Читаем Necro Files: Two Decades of Extreme Horror полностью

“Oh, yes?” he challenged me. “And why the hell not? Do you really think this is any worse than the crap they serve up at all of the franchise restaurants? They serve up diseased dairy cows, full of worms and flukes and all kinds of shit. At least a human leg won’t have e-coli infection. At least an aborted baby won’t be full of steroids.”

“You don’t think there’s any moral dimension here?” I shouted back. “Look at this! For Christ’s sake! We’re talking cannibalism here!”

Mr. Le Renges drew back his hair with his hand, and inadvertently exposed his bald patch. “The major fast-food companies source their meat at the cheapest possible outlets. How do you think I compete? I don’t buy my meat. The sources I use, they pay me to take the meat away. Hospitals, farms, auto repair shops, abortion clinics. They’ve all got excess protein they don’t know what to do with. So BioGlean comes around and relieves them of everything they don’t know how to get rid of, and Tony’s Gourmet Burgers recycles it.”

“You’re sick, Mr. Le Renges.”

“Not sick, John. Not at all. Just practical. You ate human flesh in that piece of hamburger I offered you, and did you suffer any ill effects? No. Of course not. In fact I see Tony’s Gourmet Burgers as the pioneers of really decent food.”

While we were talking, the production-line had stopped, and a small crowd of cutters and gutters had gathered around us, all carrying cleavers and boning-knives.

“You won’t get any of these men to say a word against me,” said Mr. Le Renges. “They get paid twice as much as any other slaughterhousemen in Maine; or in any other state, believe me. They don’t kill anybody, ever. They simply cut up meat, whatever it is, and they do a damn fine job.”

I walked across to one of the huge stainless steel vats in which the meat was minced into glistening pink gloop. The men began to circle closer, and I was beginning to get seriously concerned that I might end up as pink gloop, too.

“You realize I’m going to have to report this to the police and the USDA,” I warned Mr. Le Renges, even though my voice was about two octaves above normal.

“I don’t think so,” said Mr. Le Renges.

“So what are you going to do? You’re going to have me gutted and minced up like the rest of this stuff?”

Mr. Le Renges smiled and shook his head; and it was at that moment that the slaughterman who had been taking his dog for a walk came onto the killing floor, with the hellbeast still straining at its leash.

“If any of my men were to touch you, John, that would be homicide, wouldn’t it? But if Cerberus slipped its collar and went for you—what could I do? He’s a very powerful dog, after all. And if I had twenty or thirty eye-witnesses to swear that you provoked him …”

The Presa Canario was pulling so hard at its leash that it was practically choking, and its claws were sliding on the bloody metal floor. You never saw such a hideous brindled collection of teeth and muscle in your whole life, and its eyes reflected the light as if it had been caught in a flash photograph.

“Kevin, unclip his collar,” said Mr. Le Renges.

“This is not a good idea,” I cautioned him. “If anything happens to me, I have friends here who know where I am and what I’ve been doing.”

“Kevin,” Mr. Le Renges repeated, unimpressed.

The slaughterman leaned forward and unclipped the Presa Canario’s collar. It bounded forward, snarling, and I took a step back until my rear end was pressed against the stainless steel vat. There was no place else to go.
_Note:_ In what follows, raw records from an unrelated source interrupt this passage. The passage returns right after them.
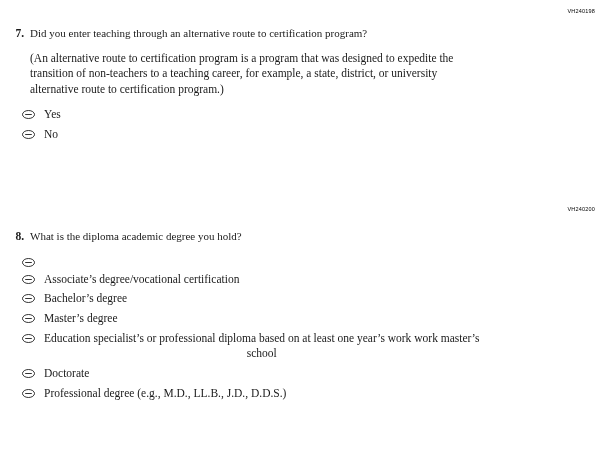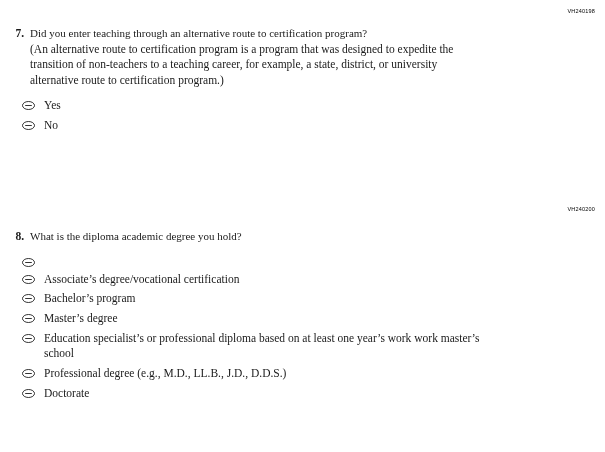--- a/index.html
+++ b/index.html
@@ -53,6 +53,7 @@
   }
   .q-note {
     margin-left: 30px;
+    margin-top: 9px;
     font-size: 11.5px;
     line-height: 1.36;
     max-width: 425px;

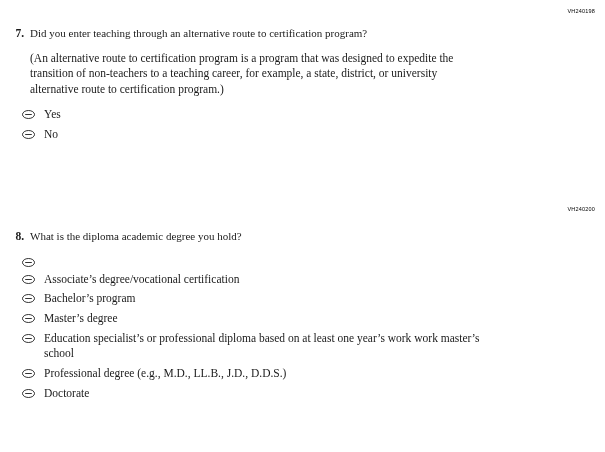--- a/index.html
+++ b/index.html
@@ -66,6 +66,7 @@
     display: flex;
     align-items: flex-start;
     margin-bottom: 5px;
+    text-align: center;
   }
   .bubble {
     flex: 0 0 auto;

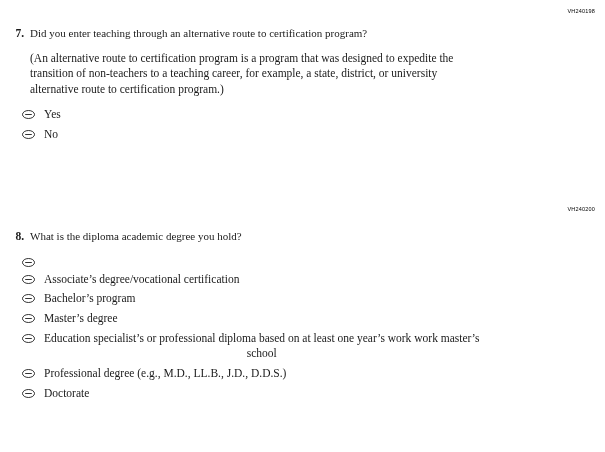--- a/index.html
+++ b/index.html
@@ -168,7 +168,7 @@
               <line x1="3.2" y1="4.5" x2="9.8" y2="4.5" stroke="#000" stroke-width="0.8"></line>
             </svg>
         </span>
-        <span class="opt-label">Bachelor’s program</span>
+        <span class="opt-label">Bachelor’s degree</span>
       </div>
 
       <div class="option">

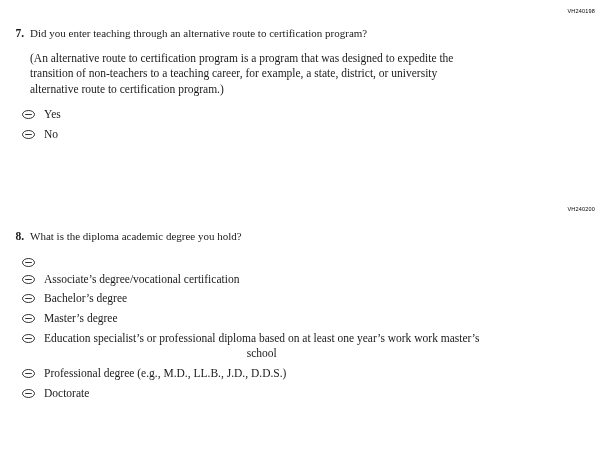--- a/index.html
+++ b/index.html
@@ -201,19 +201,19 @@
               <line x1="3.2" y1="4.5" x2="9.8" y2="4.5" stroke="#000" stroke-width="0.8"></line>
             </svg>
         </span>
+        <span class="opt-label">Doctorate</span>
+      </div>
+
+      <div class="option">
+        <span class="bubble">
+          <svg width="13" height="9" viewBox="0 0 13 9">
+              <ellipse cx="6.5" cy="4.5" rx="6" ry="4" fill="none" stroke="#000" stroke-width="0.8"></ellipse>
+              <line x1="3.2" y1="4.5" x2="9.8" y2="4.5" stroke="#000" stroke-width="0.8"></line>
+            </svg>
+        </span>
         <span class="opt-label">Professional degree (e.g., M.D., LL.B., J.D., D.D.S.)</span>
       </div>
 
-      <div class="option">
-        <span class="bubble">
-          <svg width="13" height="9" viewBox="0 0 13 9">
-              <ellipse cx="6.5" cy="4.5" rx="6" ry="4" fill="none" stroke="#000" stroke-width="0.8"></ellipse>
-              <line x1="3.2" y1="4.5" x2="9.8" y2="4.5" stroke="#000" stroke-width="0.8"></line>
-            </svg>
-        </span>
-        <span class="opt-label">Doctorate</span>
-      </div>
-
     </div>
   </div>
“Now, kill!” shouted Mr. Le Renges, and stiffly pointed his arm at me.

The dog lowered its head almost to the floor and bunched up its shoulder-muscles. Strings of saliva swung from its jowls, and its cock suddenly appeared, red and pointed, as if the idea of tearing my throat out was actually turning it on.

I lifted my left arm to protect myself. I mean, I could live without a left arm, but not without a throat. It was then that I had a sudden flashback. I remembered when I was a kid, when I was thin and runty and terrified of dogs. My father had given me a packet of dog treats to take to school, so that if I was threatened by a dog I could offer it something to appease it. “Always remember that, kid. Dogs prefer food to children, every time. Food is easier to eat.”
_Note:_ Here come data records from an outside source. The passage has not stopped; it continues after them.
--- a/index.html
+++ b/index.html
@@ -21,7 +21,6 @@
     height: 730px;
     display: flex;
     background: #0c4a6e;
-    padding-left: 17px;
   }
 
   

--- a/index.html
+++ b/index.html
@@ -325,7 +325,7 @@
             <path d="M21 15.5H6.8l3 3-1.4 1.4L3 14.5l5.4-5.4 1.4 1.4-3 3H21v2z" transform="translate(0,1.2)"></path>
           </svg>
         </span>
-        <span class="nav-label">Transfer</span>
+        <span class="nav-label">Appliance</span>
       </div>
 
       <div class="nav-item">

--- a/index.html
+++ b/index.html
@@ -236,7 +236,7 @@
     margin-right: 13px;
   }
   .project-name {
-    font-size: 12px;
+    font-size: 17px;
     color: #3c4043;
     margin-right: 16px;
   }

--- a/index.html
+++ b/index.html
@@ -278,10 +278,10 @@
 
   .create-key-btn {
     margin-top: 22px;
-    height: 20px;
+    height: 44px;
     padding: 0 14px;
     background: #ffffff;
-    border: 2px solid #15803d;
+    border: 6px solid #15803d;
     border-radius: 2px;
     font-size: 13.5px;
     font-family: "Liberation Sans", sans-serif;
I reached into the vat behind me and scooped out a huge handful of pink gloop. It felt disgusting … soft and fatty, and it dripped. I held it toward the Presa Canario and said, “Here, Cerberus! You want something to eat? Try some of this!”

The dog stared up at me with those red reflective eyes as if I were mad. Its black lips rolled back and it bared its teeth and snarled like a massed chorus of death-rattles.

I took a step closer, still holding out the heap of gloop, praying that the dog wouldn’t take a bite at it and take off my fingers as well. But the Presa Canario lifted its head and sniffed at the meat with deep suspicion.

Kill, Cerberus, you stupid mutt!” shouted Mr. Le Renges.